▶ [REQUIRED WORK]:
Restate every line below word for word, but drop each picture.

▶ [DATA RECORDS]:

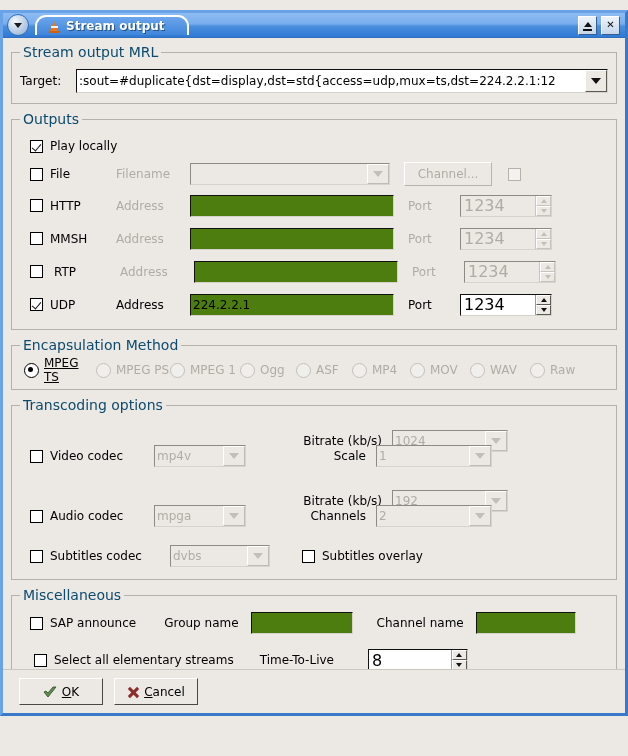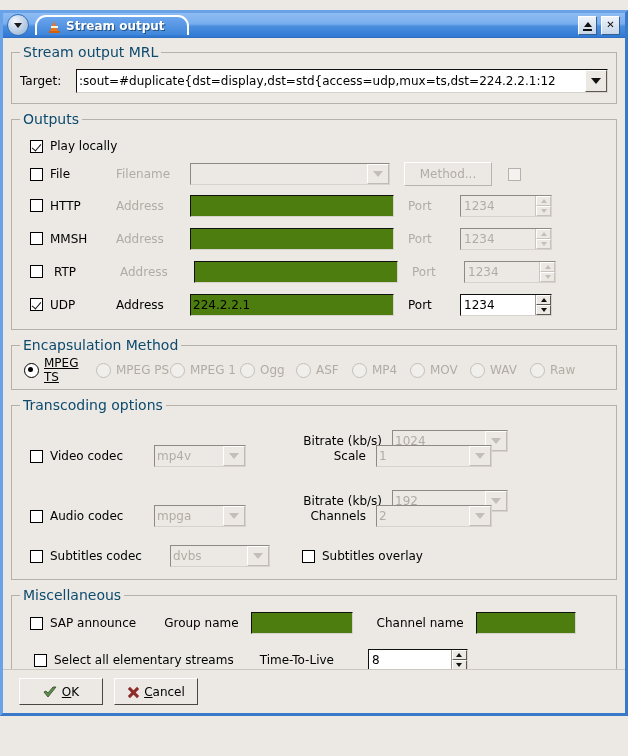"Method..." div.btn { text: Method -> Channel }
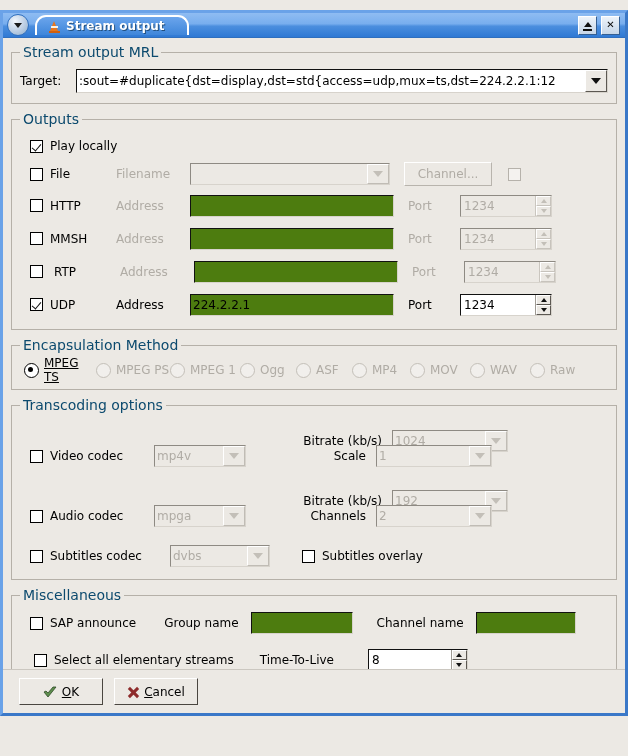"1234" .spin .s-field { font-size: 12px -> 16px }
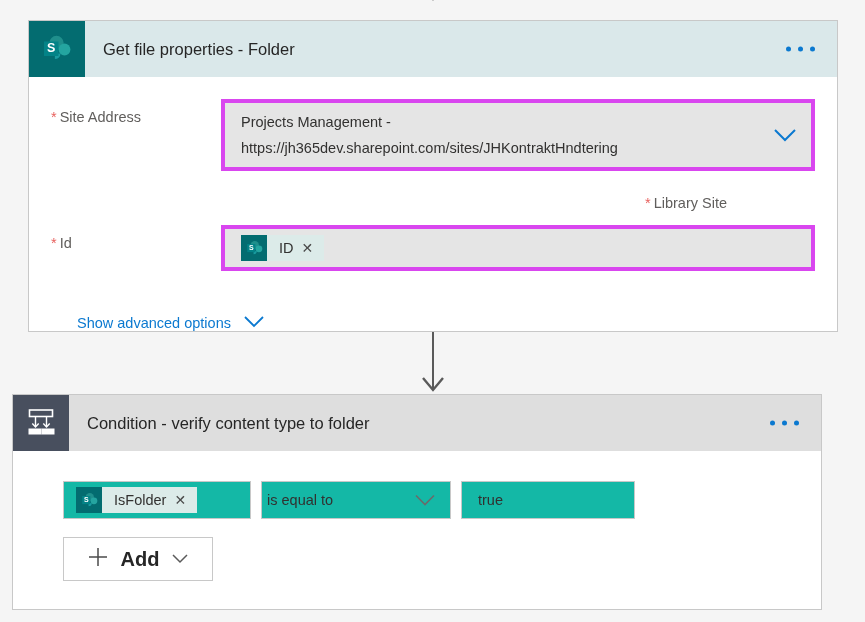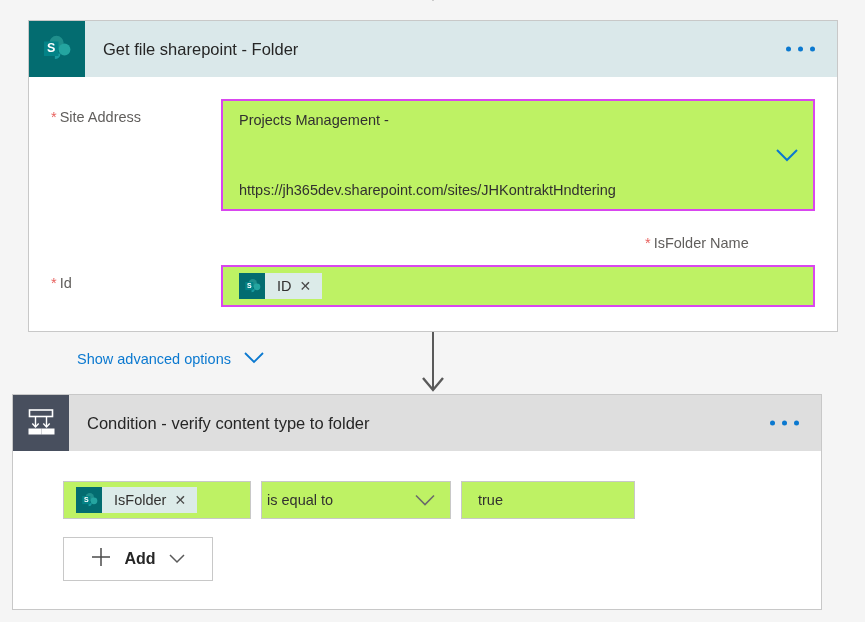"Get file sharepoint - Folder" div.header-title { text: sharepoint -> properties }
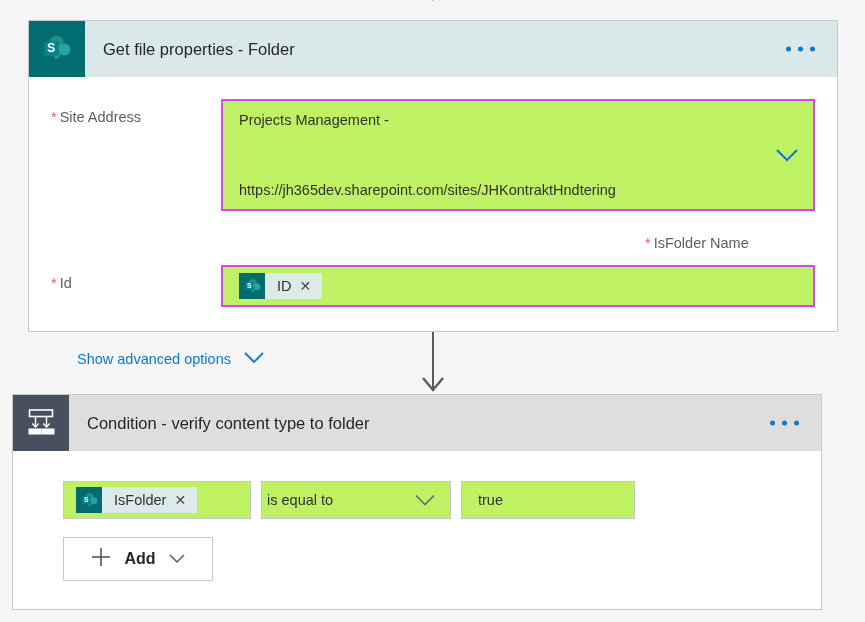"Projects Management -" .field-control { background: #bef264 -> #e5e5e5; border: 2px solid #d946ef -> 4px solid #d946ef; gap: 44px -> none }
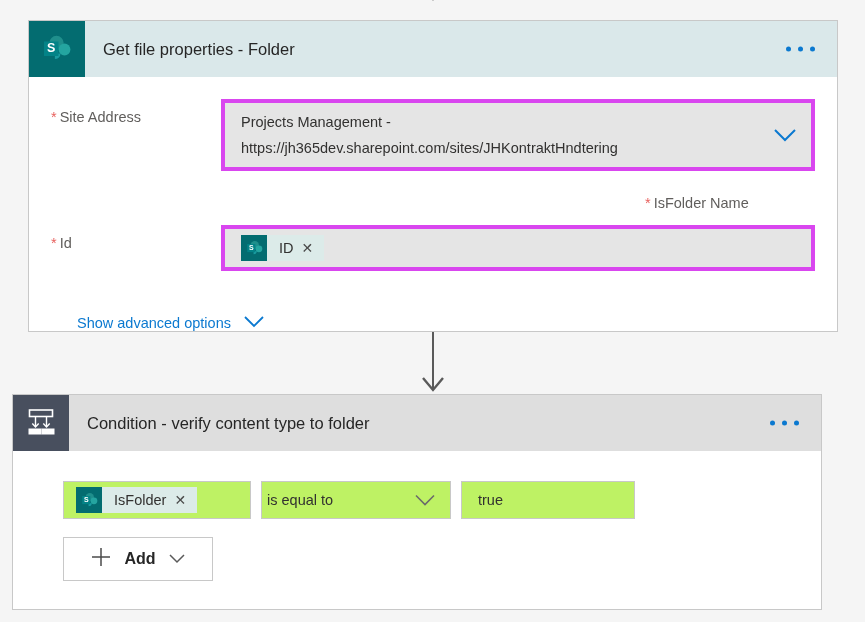"IsFolder Name" span { text: IsFolder Name -> Library Site }
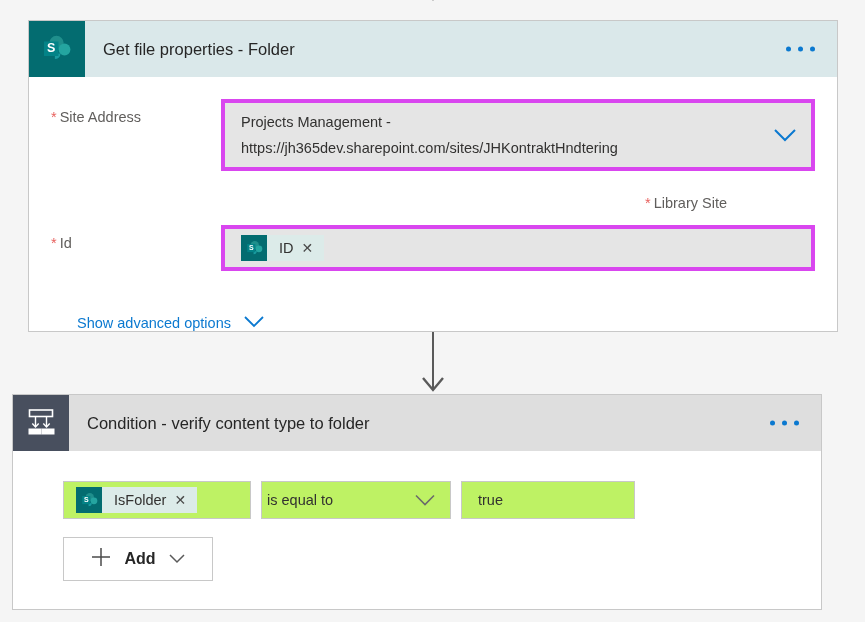"IsFolder" .cond-box { background: #bef264 -> #14b8a6 }
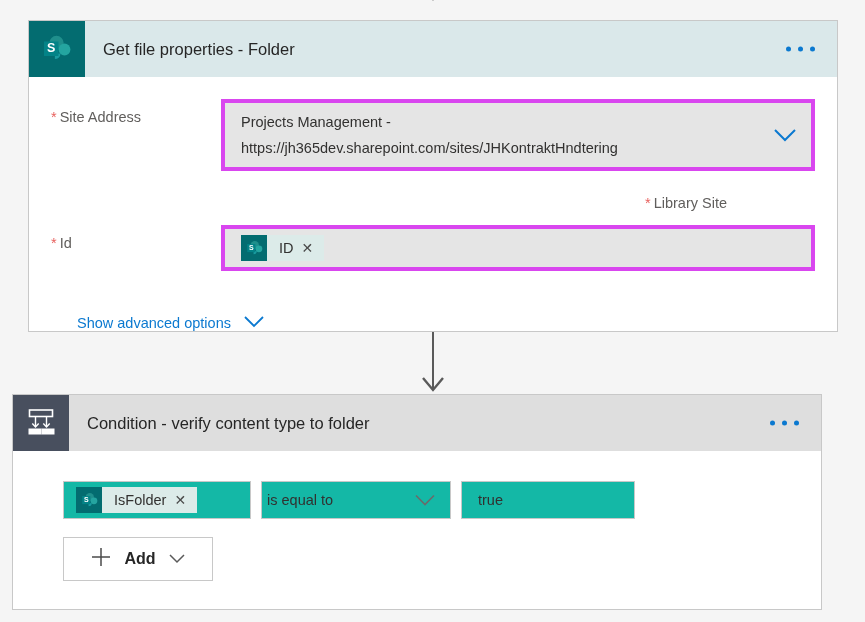"Add" .add-label { font-size: 16px -> 20px }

▶ [YOUR RESPONSE]:
"Method..." div.btn { text: Method -> Channel }
"1234" .spin .s-field { font-size: 12px -> 16px }
"Get file sharepoint - Folder" div.header-title { text: sharepoint -> properties }
"Projects Management -" .field-control { background: #bef264 -> #e5e5e5; border: 2px solid #d946ef -> 4px solid #d946ef; gap: 44px -> none }
"IsFolder Name" span { text: IsFolder Name -> Library Site }
"IsFolder" .cond-box { background: #bef264 -> #14b8a6 }
"Add" .add-label { font-size: 16px -> 20px }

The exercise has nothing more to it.